For want of something better to come at him with, she said, “I figured you for Jockey briefs.”
“I don’t like confinement. Of any kind.”
She hated that he could get a smile out of her so easily. She blamed her ridiculous reaction and lack of willpower on being dehydrated and the loss of blood. He did have a good sense of humor and, no doubt, had a long, sad trail of broken hearts behind him.
Then he said, as if to mollify her, “Believe me, if getting close to your crotch excites me, I’ll have no choice but to shoot myself.”
She let out a sardonic chuckle. You win, she thought, then said, trying to be as nonchalant about it as he was, “Fine. I guess there’ll be no foreplay.”
“You’re in a Shelby. What more foreplay do you need?”
She smiled and shook her head. I hate this guy, she thought. He’s way too smooth. She focused a moment on the woods. The rustle of squirrels chasing each other.
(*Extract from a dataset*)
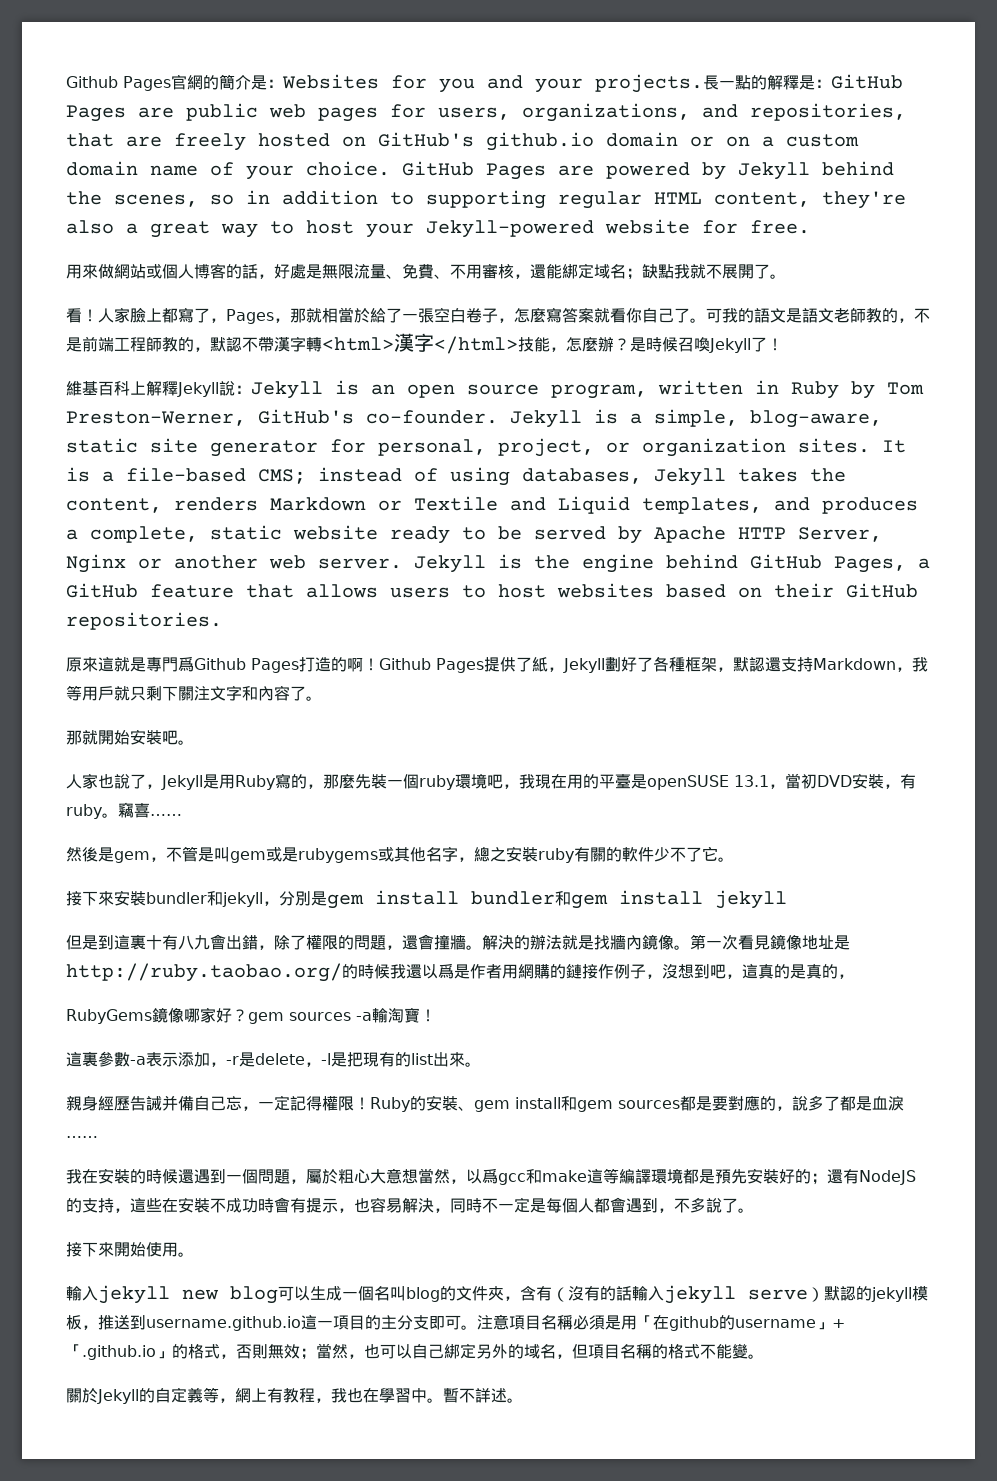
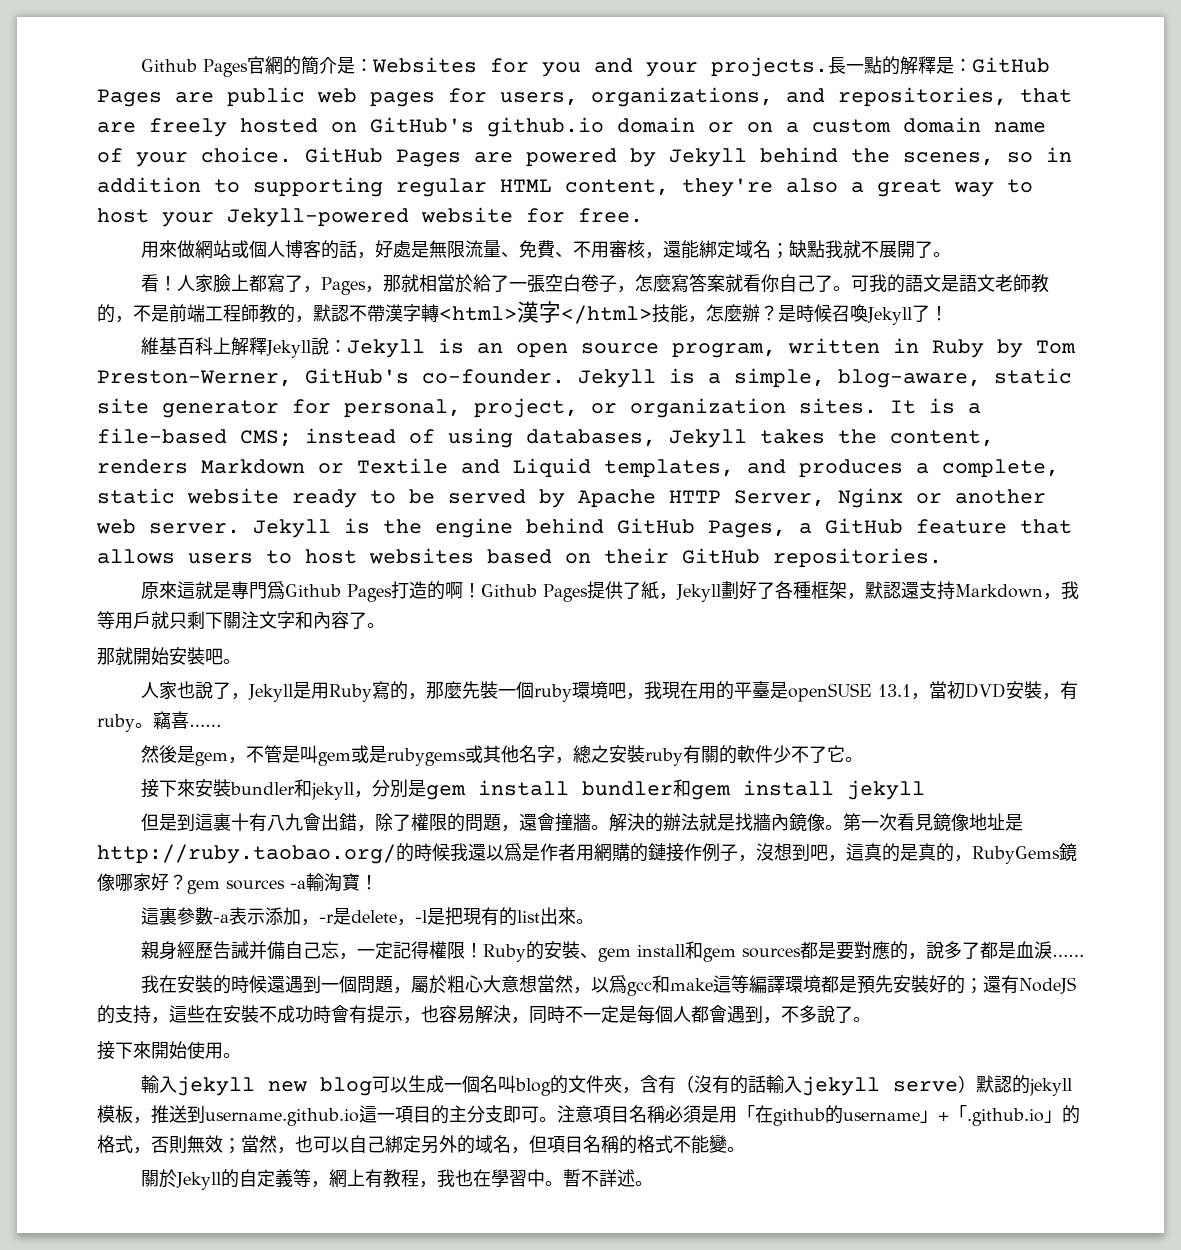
(854, 976) // -> (972, 858) none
Tahoe, sub-alpine, had not escaped the heat wave scorching the West or her own personal heat wave from this guy examining her up close and personal.
She surrendered, pulled down the zipper, and tried to help with the pants, lifting her behind up off the seat as he tugged. Once her jeans were down around her ankles, he gently pulled her knees apart to see the wound on her inner thigh. It wasn’t as big as the one on her left side, but it still stung.
Even more than she hated that she smelled, was being all sweaty and bloody. At least she had on nice underwear. The thought made her eyes roll, and she shook her head at how ridiculous this was.